About this task: Going line by line through the data below, how many lines contain the word "window"? Give only the number.

Supplied material:

***

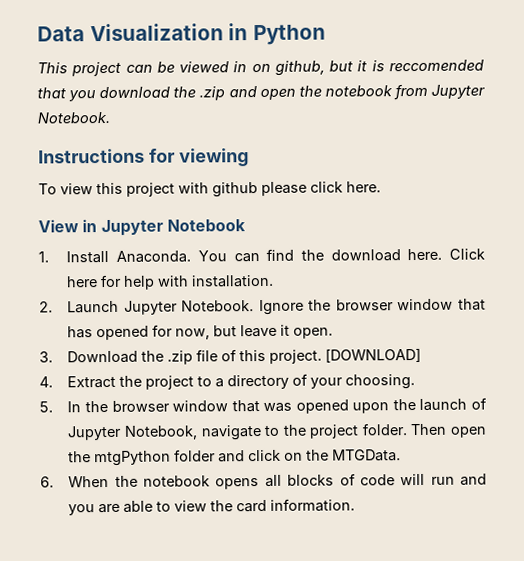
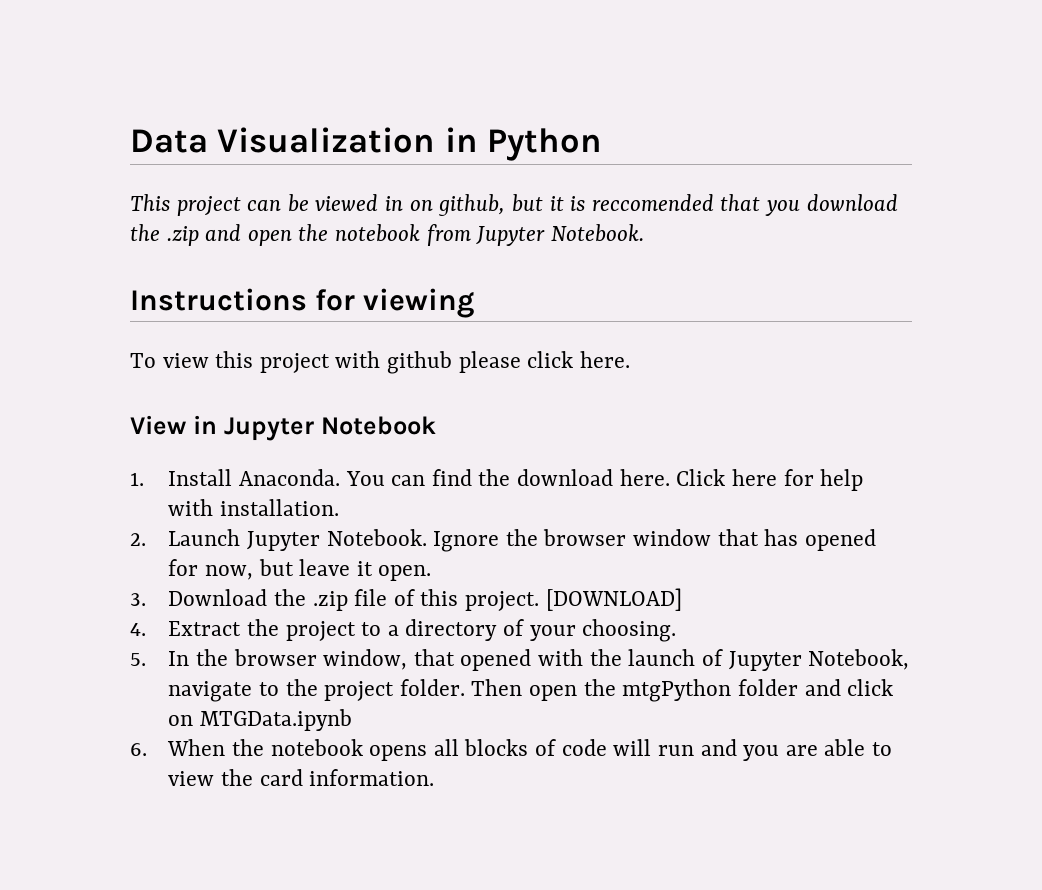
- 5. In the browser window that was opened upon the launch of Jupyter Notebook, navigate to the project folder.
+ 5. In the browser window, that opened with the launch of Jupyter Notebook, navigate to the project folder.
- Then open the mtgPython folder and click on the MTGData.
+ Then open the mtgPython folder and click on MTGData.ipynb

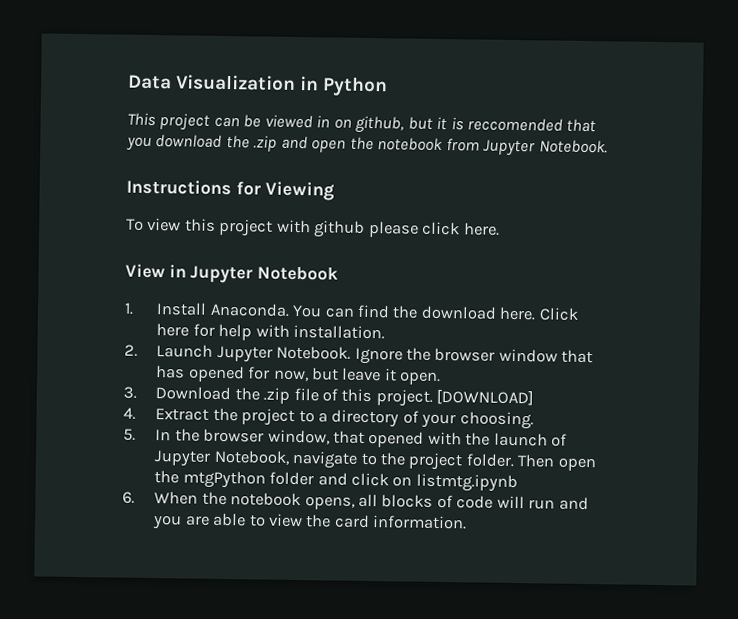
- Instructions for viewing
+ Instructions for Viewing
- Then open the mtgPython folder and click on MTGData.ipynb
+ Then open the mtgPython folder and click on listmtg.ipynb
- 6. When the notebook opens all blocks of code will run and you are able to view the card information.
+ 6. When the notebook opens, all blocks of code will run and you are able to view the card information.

***

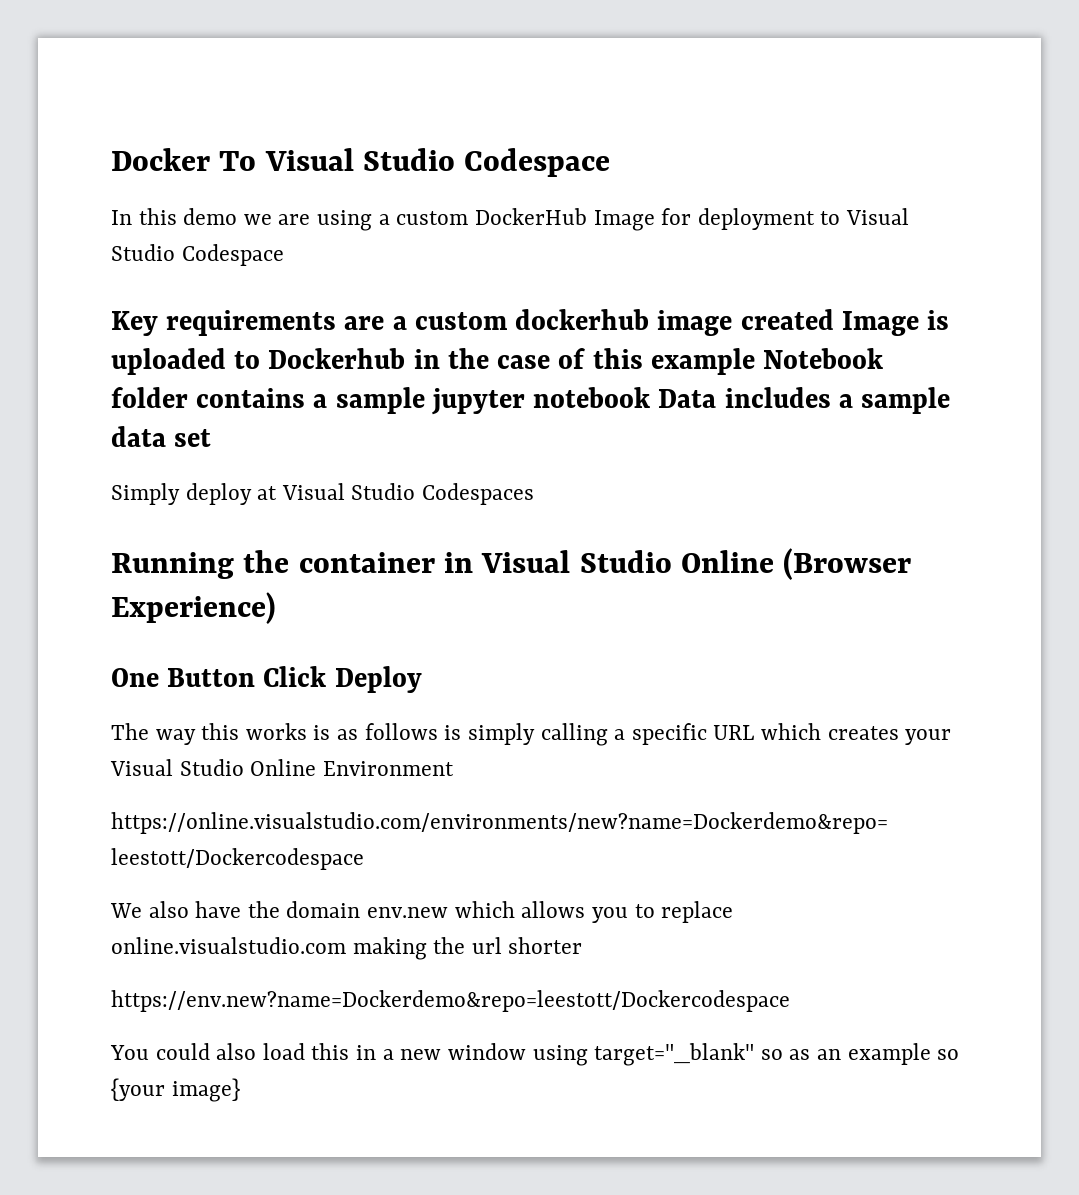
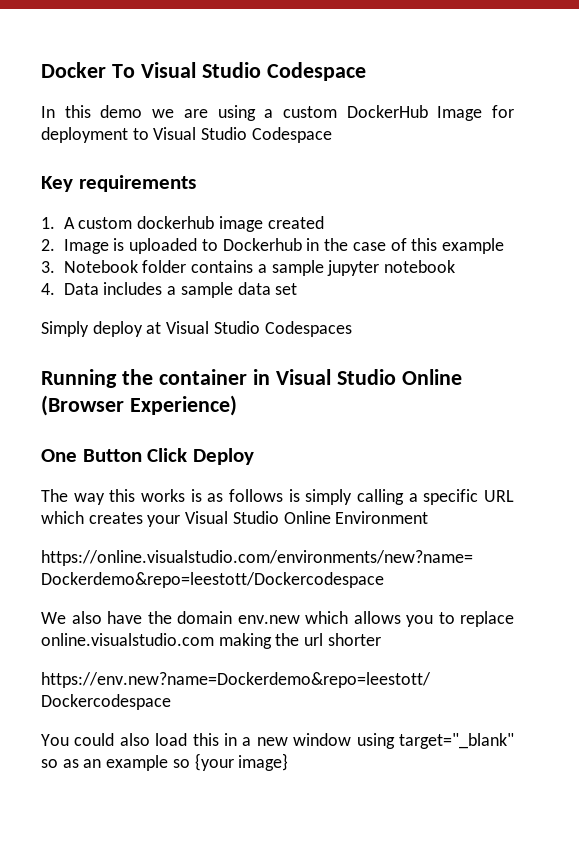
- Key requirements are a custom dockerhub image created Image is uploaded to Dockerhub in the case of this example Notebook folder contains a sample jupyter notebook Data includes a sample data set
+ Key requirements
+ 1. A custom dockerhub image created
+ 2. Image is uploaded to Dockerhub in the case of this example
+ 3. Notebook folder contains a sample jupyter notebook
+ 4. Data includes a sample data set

***

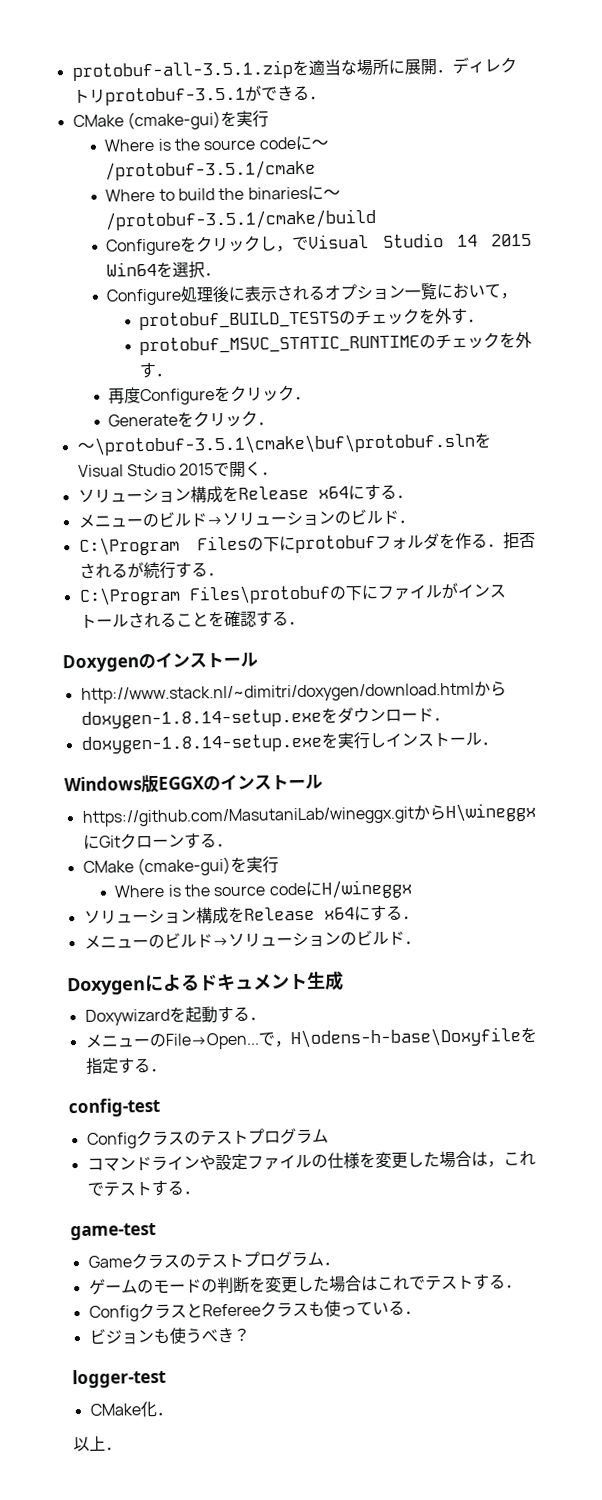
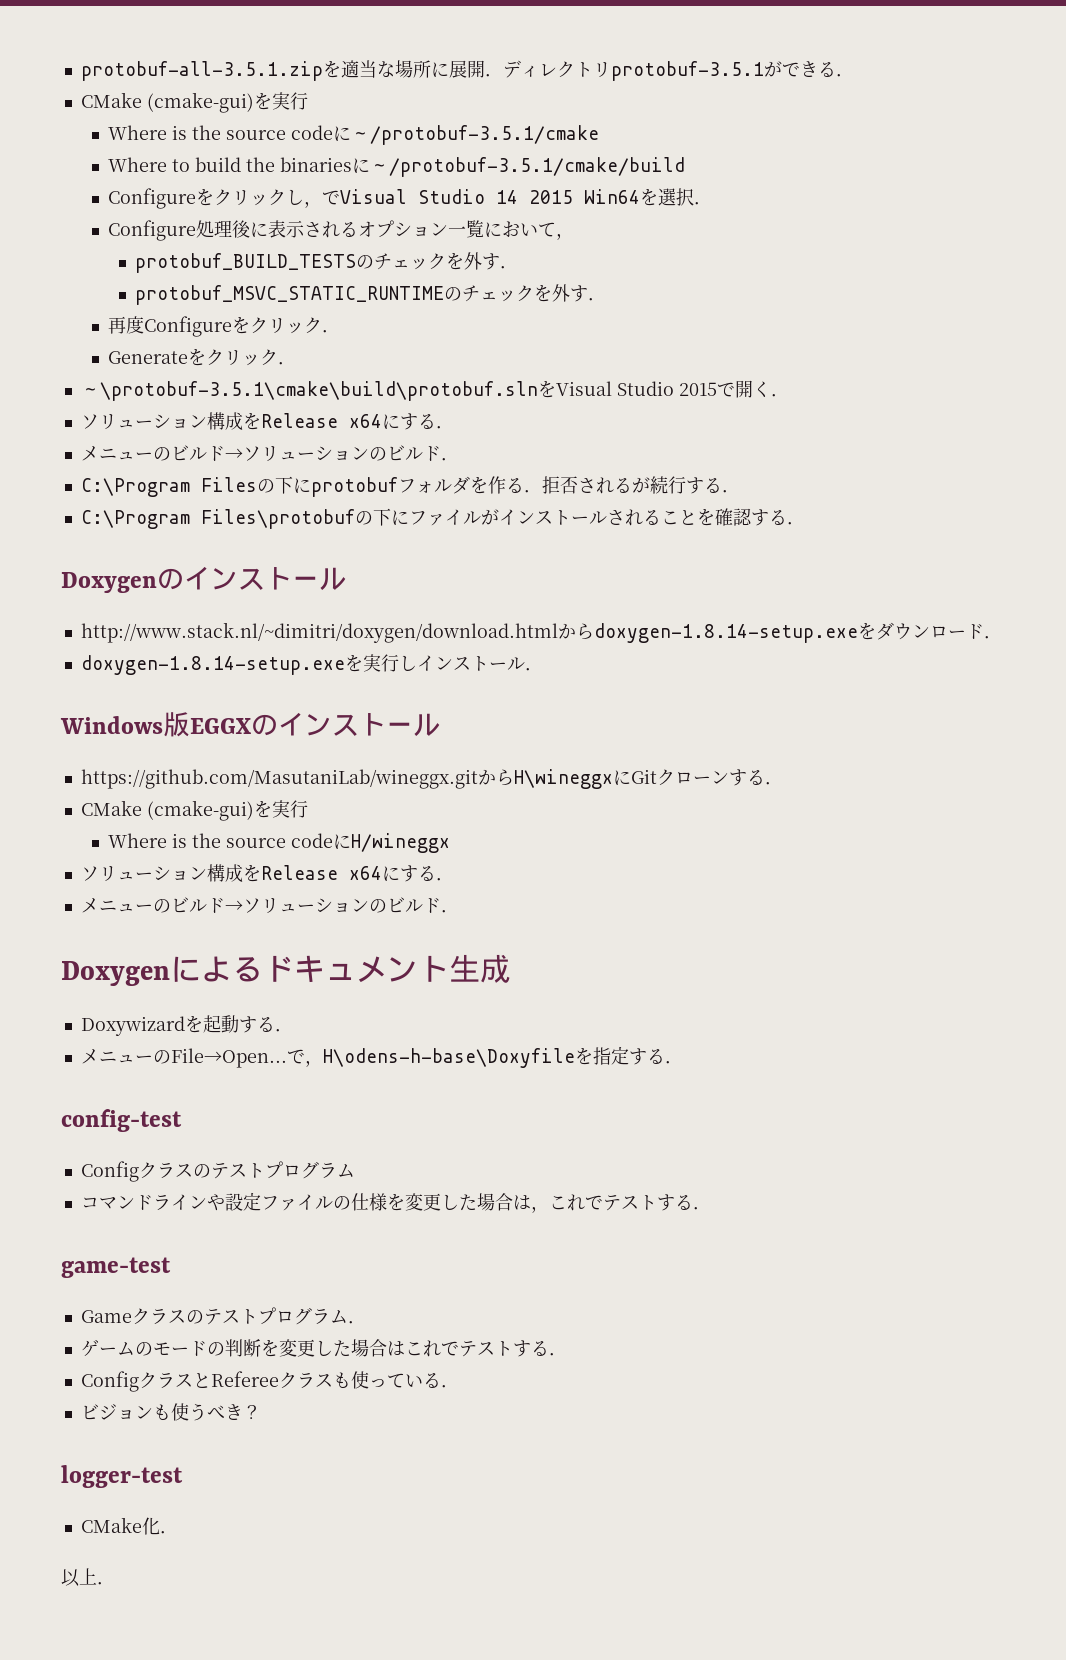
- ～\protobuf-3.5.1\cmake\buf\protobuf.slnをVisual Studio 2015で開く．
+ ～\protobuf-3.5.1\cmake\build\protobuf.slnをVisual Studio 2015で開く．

***

The answer: 2